On the environmental front, Councillor Dominato was one of the strong voices on Council supporting Councillor Christine Boyle’s activist and necessary climate action motion, and when responding to a query from the TriCity News’ Grant Lawrence averred that Vancouver is considering a plastic bag ban by 2021, referring Mr. Lawrence to the City of Vancouver’s director of waste management and resource recovery, who told the reporter that “a recommendation for a bag ban may come sooner than 2021.”
Councillor Dominato is also a heritage advocate, recently expressing concern at a public hearing about the pending demolition of the 71-year-old Kitsilano Lutheran Church, at 2715 West 12th Avenue.
Councillor Lisa Dominato sits on the Metro Vancouver Board, and in November 2018 was appointed as the Chairperson of the Pacific National Exhibition Board.
Arising from an often raucous 2018 change election, Vancouver City Councillor Michael Wiebe represents one of four millennial voices on Council — Vancouver’s other millennial councillors, Rebecca Bligh (NPA), Christine Boyle (OneCity) and Lisa Dominato (NPA) — has emerged as our city’s most passionate arts advocate, and staunch representative of small business (himself the owner operator of eight 1/2 Restaurant Lounge, just off Main on East 8th Avenue), last week supporting Council’s motion to shift the tax burden away from small business operator to homeowners.
Councillor Wiebe was one of only a few Councillors who supported granting the 4/20 organizers a permit, as he did last term, when he sat as both a Park Board Commissioner, and later as the Park Board Chairperson.

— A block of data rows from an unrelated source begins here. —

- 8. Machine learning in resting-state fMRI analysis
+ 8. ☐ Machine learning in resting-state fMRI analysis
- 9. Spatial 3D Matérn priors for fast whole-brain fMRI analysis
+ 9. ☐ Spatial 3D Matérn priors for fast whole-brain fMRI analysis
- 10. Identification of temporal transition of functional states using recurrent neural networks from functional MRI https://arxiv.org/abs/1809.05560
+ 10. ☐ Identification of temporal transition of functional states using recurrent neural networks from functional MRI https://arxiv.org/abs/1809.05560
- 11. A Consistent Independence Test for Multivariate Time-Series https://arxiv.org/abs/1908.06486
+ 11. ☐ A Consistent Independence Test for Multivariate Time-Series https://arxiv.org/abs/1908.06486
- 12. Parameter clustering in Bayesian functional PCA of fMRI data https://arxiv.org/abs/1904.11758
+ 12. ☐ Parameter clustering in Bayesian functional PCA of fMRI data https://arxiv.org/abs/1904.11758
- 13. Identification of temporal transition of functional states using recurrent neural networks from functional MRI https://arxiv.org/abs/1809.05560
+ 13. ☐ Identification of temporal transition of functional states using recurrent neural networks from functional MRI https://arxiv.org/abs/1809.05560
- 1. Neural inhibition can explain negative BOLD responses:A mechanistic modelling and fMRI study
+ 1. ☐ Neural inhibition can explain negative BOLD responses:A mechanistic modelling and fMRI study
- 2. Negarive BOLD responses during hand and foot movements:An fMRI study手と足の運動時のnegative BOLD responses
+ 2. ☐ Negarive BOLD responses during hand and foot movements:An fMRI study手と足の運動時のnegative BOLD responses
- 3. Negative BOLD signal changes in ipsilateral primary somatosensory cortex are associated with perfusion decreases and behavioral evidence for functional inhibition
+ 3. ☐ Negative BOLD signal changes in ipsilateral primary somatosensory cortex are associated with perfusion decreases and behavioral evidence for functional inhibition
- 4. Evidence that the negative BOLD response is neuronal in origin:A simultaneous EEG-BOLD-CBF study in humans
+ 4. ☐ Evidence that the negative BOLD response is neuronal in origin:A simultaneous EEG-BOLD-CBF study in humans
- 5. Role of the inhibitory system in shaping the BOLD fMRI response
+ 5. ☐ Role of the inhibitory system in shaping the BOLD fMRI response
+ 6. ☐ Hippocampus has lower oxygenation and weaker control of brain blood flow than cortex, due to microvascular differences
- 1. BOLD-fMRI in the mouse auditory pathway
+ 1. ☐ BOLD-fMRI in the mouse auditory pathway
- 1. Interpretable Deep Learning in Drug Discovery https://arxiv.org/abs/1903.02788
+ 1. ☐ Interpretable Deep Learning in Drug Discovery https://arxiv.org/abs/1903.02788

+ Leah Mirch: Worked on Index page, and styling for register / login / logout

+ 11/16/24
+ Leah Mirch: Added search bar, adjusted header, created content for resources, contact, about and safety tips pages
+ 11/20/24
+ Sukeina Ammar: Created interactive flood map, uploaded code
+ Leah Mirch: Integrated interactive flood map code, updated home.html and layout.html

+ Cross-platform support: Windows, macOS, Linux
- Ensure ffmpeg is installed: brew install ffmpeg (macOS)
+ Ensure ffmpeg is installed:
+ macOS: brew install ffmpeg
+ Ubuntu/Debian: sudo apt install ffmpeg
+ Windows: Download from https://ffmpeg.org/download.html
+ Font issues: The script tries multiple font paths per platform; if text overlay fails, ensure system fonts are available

“If we permit them, we would be able to deal with the stage. We could work to make [the event] smaller, to make sure there are enough washrooms, and work to establish a site plan,” Councillor Wiebe told the CBC. “In a non-permitted event, we don’t have those controls.”
Councillor Wiebe also spoke in favour of finding the capital funding for rebuilding Coal Harbour’s shuttered Harbour Green Dock, the closure of which in 2018 meant the end of a Bowen Island commuter passenger service provided by Bowen Land and Sea Taxi since 2010.
Councillor Wiebe, along with his Green Party Council colleagues and the full contingent of NPA Councillors, in December 2018, voted with a Council majority 7-3 to ask the B.C. NDP government to withdraw the province’s school surtax levied on homes valued at $3 million, or higher. Mayor Kennedy Stewart, and Councillors Jean Swanson and Christine Boyle of the Coalition of Progressive Electors and OneCity, respectively, cast the negative votes. NPA Councillor Lisa Dominato was absent during the vote.
Truth to tell, Councillor Michael Wiebe is still finding his feet on Council, attendant to the voices of City Hall staff, and his fellow Councillors.
To date we’ve not heard much from Mr. Wiebe on either of the critically important affordable housing or transit files — a circumstance that is likely to change this upcoming September, when City staff report back to Council on proposed changes to the Rental 100 programme. Mr. Wiebe’s fellow Green Councillor, Adriane Carr, has already spoken in favour of mandating that developers set aside 20% of units in all new rental (and we would hope, condo) construction at the CMHC / Council “moderate rental rate” — $950 for a studio unit; $1,200, one bedroom; $1,600, two bedrooms; and $2,000, three bedrooms (with lower “moderate rents” on Vancouver’s eastside), for those earning between $30,000 and $80,000, which would be one component of Council’s upcoming affordable housing strategy.